Fruit leather is really simple—much more so than jam or jelly. Really, all you do is pulp up your desired fruit, spread it in thin sheets on a non-stick surface and dehydrate it. Also, it can store for years, and I've kept some leathers over 3 years in an airtight jar.
Autumnberry Fruit Leather
What You Need:
1 gallon ripe Autumnberries
- First things first: turn your autumnberries into pulp. To do this, load them into in a medium-large pot and put them on the stove at medium heat. Pop a lid on the pot and let the berries begin to soften.
- Once they start to simmer, stir the berries every few minutes until they're heated all the way through—this will soften the flesh and bring out a lot of juice from them.
- Take the berries off of the heat. Using either a standard blender or immersion blender (I prefer immersion), blend the cooked berries until they become a nice fine pulp with seeds conveniently suspended throughout.
- Strain this through a fine sieve into a bowl. I use a ladle to take them from the pot to the sieve, then use the bottom of the ladle to push the pulp through. I finish of the extraction with a flat wooden spoon. It works best for me to strain one ladle full at a time. (don't forget to save the excess pulp/seed mixto make Autumnberrykin, an interesting fermented drink!)

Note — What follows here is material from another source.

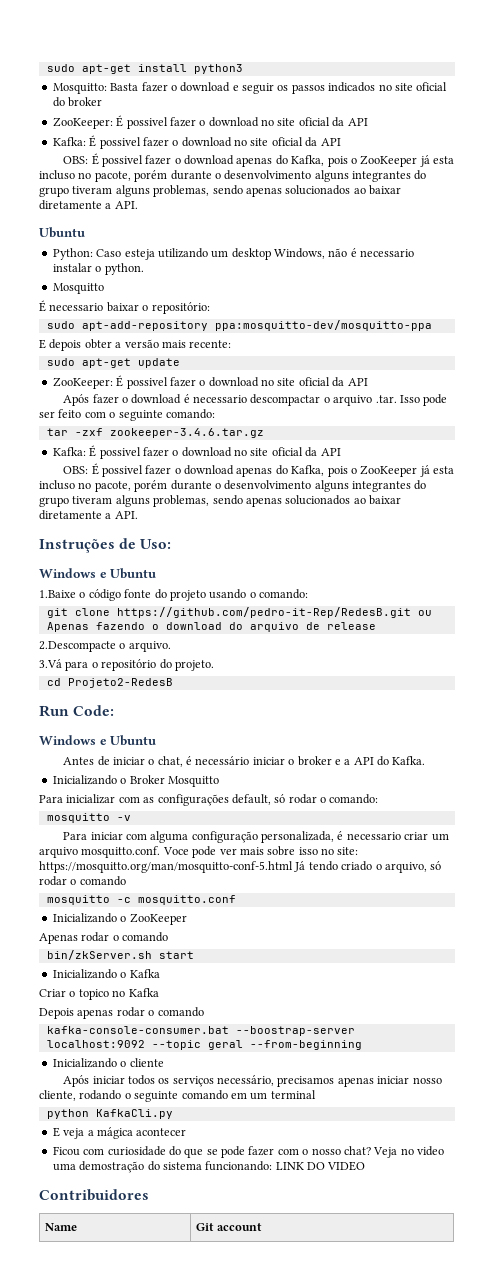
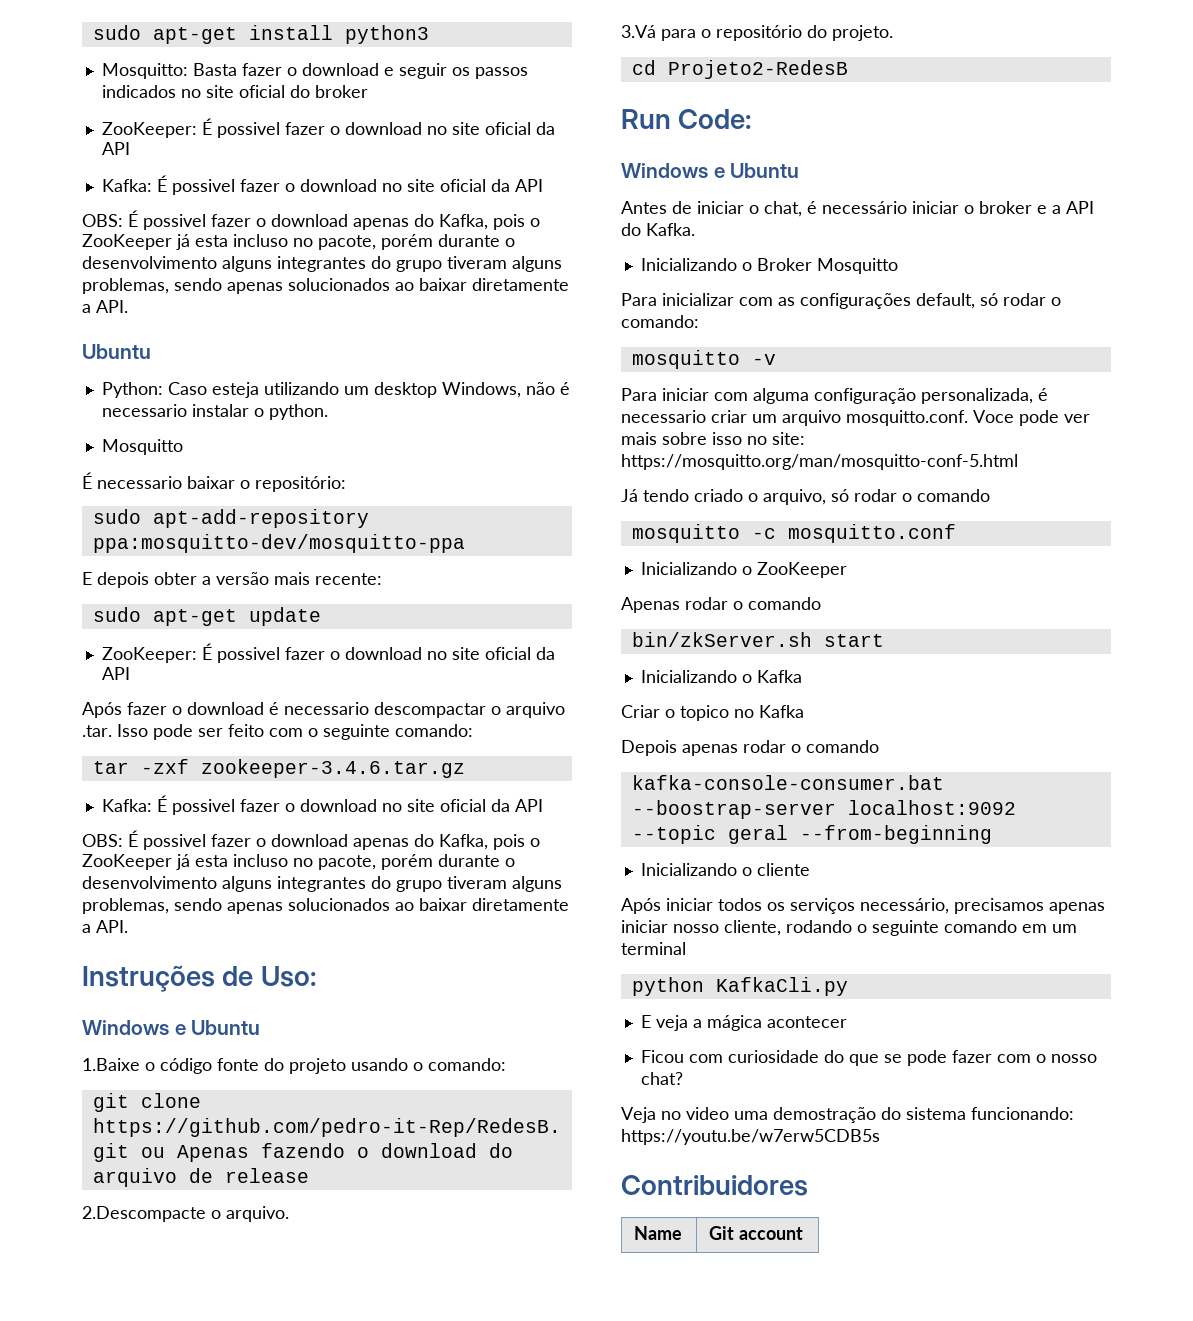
(293, 867) none -> (1018, 462) //
(371, 1150) none -> (683, 1078) //
[275,1161,366,1171] LINK DO VIDEO -> [621,1129,880,1145] https://youtu.be/w7erw5CDB5s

- Once you've extracted a satisfactory amount of pulp, you're ready to dry it. There's two ways to do this—using a purchased dehydrator (round or square, doesn't matter) or in an oven. In the dehydrator, spread a layer of the autumnberry pulp across a nonstick sheet (could be what comes with your dehydrator model or even parchment/wax) paper to roughly 1/4" thickness. Then dehydrate on the fruit setting for roughly 3 -4 hours.
- If you don't have a dehydrator, set your oven to its lowest setting, which is usually around 170 degree F. Cover a baking sheet in parchment or wax paper. Spread the autumnberry pulp across the nonstick surface to approximately 1/4" thickness. Stick your sheets of pulp into the oven and then prop the door open by jamming the handle of wood spoon in it. Allow them to dehydrate for 2 hours, then check them every 30 minutes or so until they're nice and firm and tacky all the way through. A nibble never hurts at this point, either.
- Peel your finished fruit leather from your dehydrator surface—it will be nice and sticky. I tear mine up into small bite size pieces and jam them into a clean, airtight, glass jar. They'll keep in there for years—but I highly doubt they'll last that long. Make a bunch!